David L. Dudley spent ten years as a parish pastor in the Lutheran Church before turning to university teaching. He is the Chair of the Department of Literature and Philosophy at Georgia Southern University, where he teaches African American literature. He has also taught prison extension courses. His published work includes numerous articles and essays as well as fiction for young readers. Dr. Dudley lives in Twin City, Georgia, with his wife.

Excerpt. Reprinted by permission. All rights reserved.:

One
There was no way to escape the shouting and the noises of animal terror bursting from Teufel’s stall. The crack of the whip against the stallion’s side, the horse’s maddened whinnying of rage and fear, the curses from John Strong’s mouth.

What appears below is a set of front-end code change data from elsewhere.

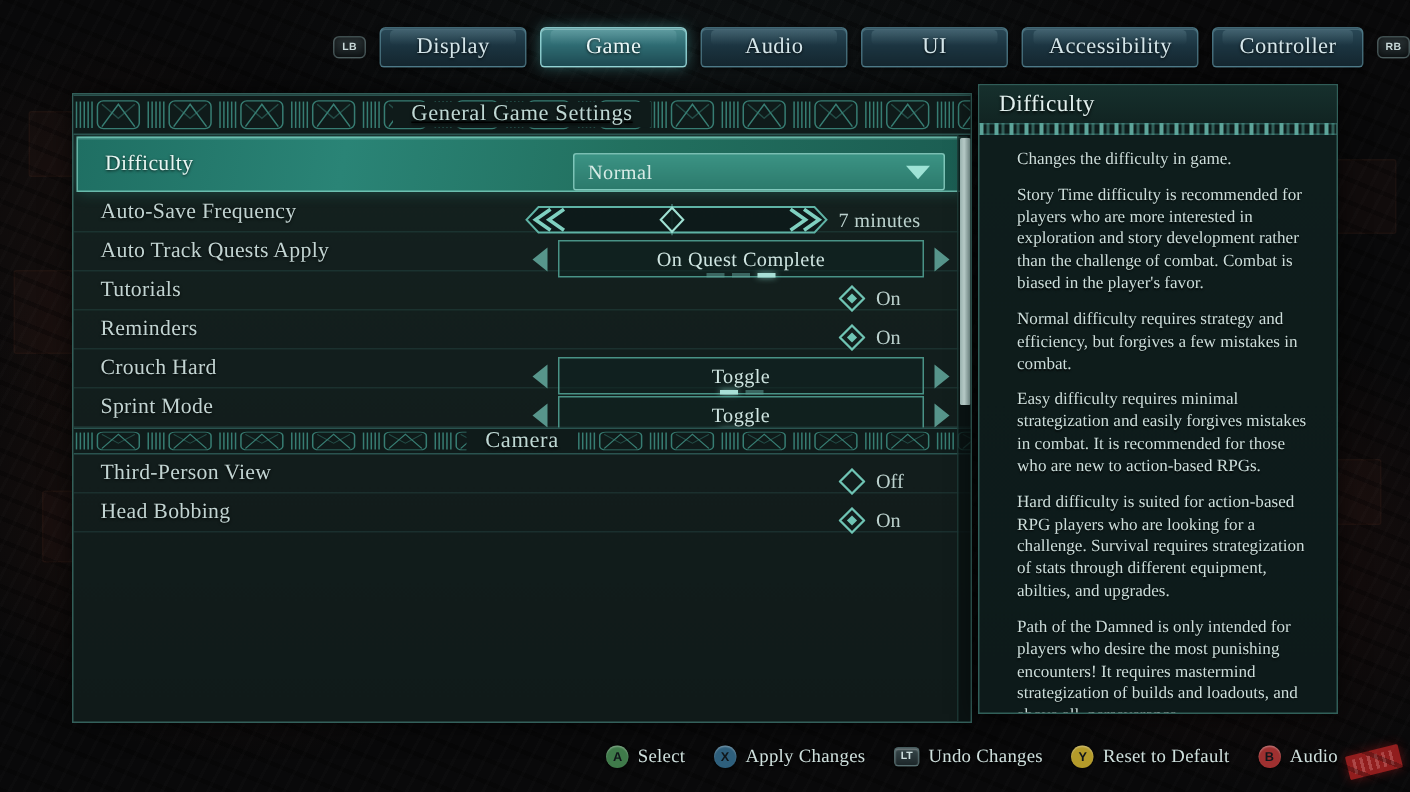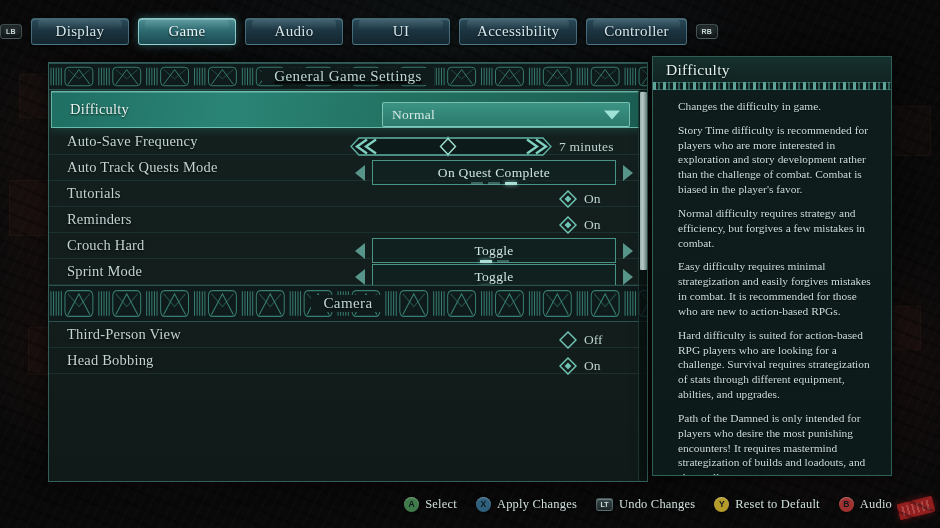--- a/index.html
+++ b/index.html
@@ -39,21 +39,21 @@
     opacity:.92; border-radius:1px;
   }
   .corner-red::after{
     content:""; position:absolute; inset:3px 4px;
     background:repeating-linear-gradient(90deg,rgba(255,180,180,.30) 0 2px,transparent 2px 5px);
   }
 
   
   #tabbar {
     position:absolute; top:16px; left:0; right:0; height:30px;
-    display:flex; align-items:center; justify-content:flex-start; gap:9px;
+    display:flex; align-items:center; justify-content:flex-end; gap:9px;
     z-index:6;
   }
   .bumper{
     width:22px; height:15px; border-radius:4px;
     background:linear-gradient(#2b3436,#141a1c);
     border:1px solid rgba(140,170,170,.35);
     color:#c8d8d8; font-size:7px; font-weight:bold; letter-spacing:.3px;
     display:flex; align-items:center; justify-content:center;
     font-family:"Liberation Sans",sans-serif;
     box-shadow:0 0 4px rgba(0,0,0,.6) inset;
@@ -89,21 +89,21 @@
     border:1px solid rgba(78,150,140,.55);
     z-index:5;
     display:flex; flex-direction:column;
     box-shadow:0 0 16px rgba(0,0,0,.7);
     text-decoration:underline;
   }
   .panel-body{ position:relative; flex:1; overflow:hidden; }
 
   
   .sect-header{
-    position:relative; height:37px; flex:0 0 27px;
+    position:relative; height:18px; flex:0 0 27px;
     background:#0f1b1a;
     border-top:1px solid rgba(70,140,132,.5);
     border-bottom:1px solid rgba(70,140,132,.5);
     display:flex; align-items:center; justify-content:center;
     overflow:hidden;
   }
   .orn-svg{ position:absolute; inset:0; width:100%; height:100%; }
   .sect-title{
     position:relative; z-index:2; padding:0 12px;
     font-size:15px; color:#bfd8d4; letter-spacing:.4px;
@@ -411,21 +411,21 @@
               <path d="M189 3.5 L199 10.5 L189 17.5" fill="none" stroke="#7fd0c0" stroke-width="2.4"></path>
               <line x1="101" y1="0" x2="101" y2="21" stroke="#6fc4b4" stroke-width="1" opacity=".55"></line>
               <path d="M101 2.5 L108.5 10.5 L101 18.5 L93.5 10.5 Z" fill="rgba(12,30,28,.9)" stroke="#9fe0d2" stroke-width="1.4"></path>
             </svg>
           </span>
           <span class="slider-val">7 minutes</span>
         </span>
       </div>
 
       <div class="row">
-        <span class="row-label">Auto Track Quests Mode</span>
+        <span class="row-label">Auto Track Quests Apply</span>
         <span class="row-ctl stepper">
           <span class="arrow-l"></span>
           <span class="stepper-box">
             <span class="sv">On Quest Complete</span>
             <span class="dots">
               <span class="dot"></span>
               <span class="dot"></span>
               <span class="dot on"></span>
             </span>
           </span>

   Cy put an arm around Travis, who pushed closer to him. Travis had his hands over his ears, like that would do any good. I tried to tell you we shouldn’t of sneaked down here, Cy thought, feeling the younger boy trembling. But you had to have your way, and see the mess we in?
   Cy was afraid too—his pounding heart told him so—but his fear was mixed with hatred for John Strong and pity for the man’s son. As much as he wished to, Cy couldn’t stop Strong from tormenting the horse. Trying to leave the barn was too risky now, so he and Travis would have to stay and listen until Strong’s craziness had eased or his arm was too tired to strike another blow.
   Both boys were huddled in the corner of the stall that had been Rex’s before the roan had been sold to help pay John Strong’s bills. The familiar barn smells—dung, urine, and hay—came up faintly from the red clay floor. Dust particles hung in the yellow shaft of warm April light filtering through an open window.
   “Why won’t Daddy stop?” Travis asked. “Teufel didn’t mean to lose the race.”
   “Keep yo’ voice down,” Cy warned. “If Mist’ John find us here, we be in big trouble.”
   “He’d whip us too.”
   “I hope not, but they’s no tellin’ what yo’ daddy do when he been drinkin’ so hard. Don’t worry. I ain’t gon’ let nothin’ bad happen to you.”
   “I’m scared, Cy. Ain’t you?”
   He couldn’t let on that he was. Travis counted on him to be the brave one, and most of the time, that was fine.
   “He ain’t gon’ do nothin’ to you, Travis. I promise.”
   From the far end of the barn, the shouts of the man and shrieks of his horse continued.
   “I’m gonna run away from here,” Travis whispered fiercely. “Tonight! You come with me.”
   “Ain’t no way you can do that. You only eleven.”
 nbsp; “Twelve, next month! And you’re thirteen. We can do it! Wait until late tonight, and take Teufel with us.”
   “That’s crazy talk, and you knows it. Yo’ daddy come after us, and then we both get it.” ’Specially me, Cy thought. “We’ll get across the river! Daddy couldn’t follow us then.”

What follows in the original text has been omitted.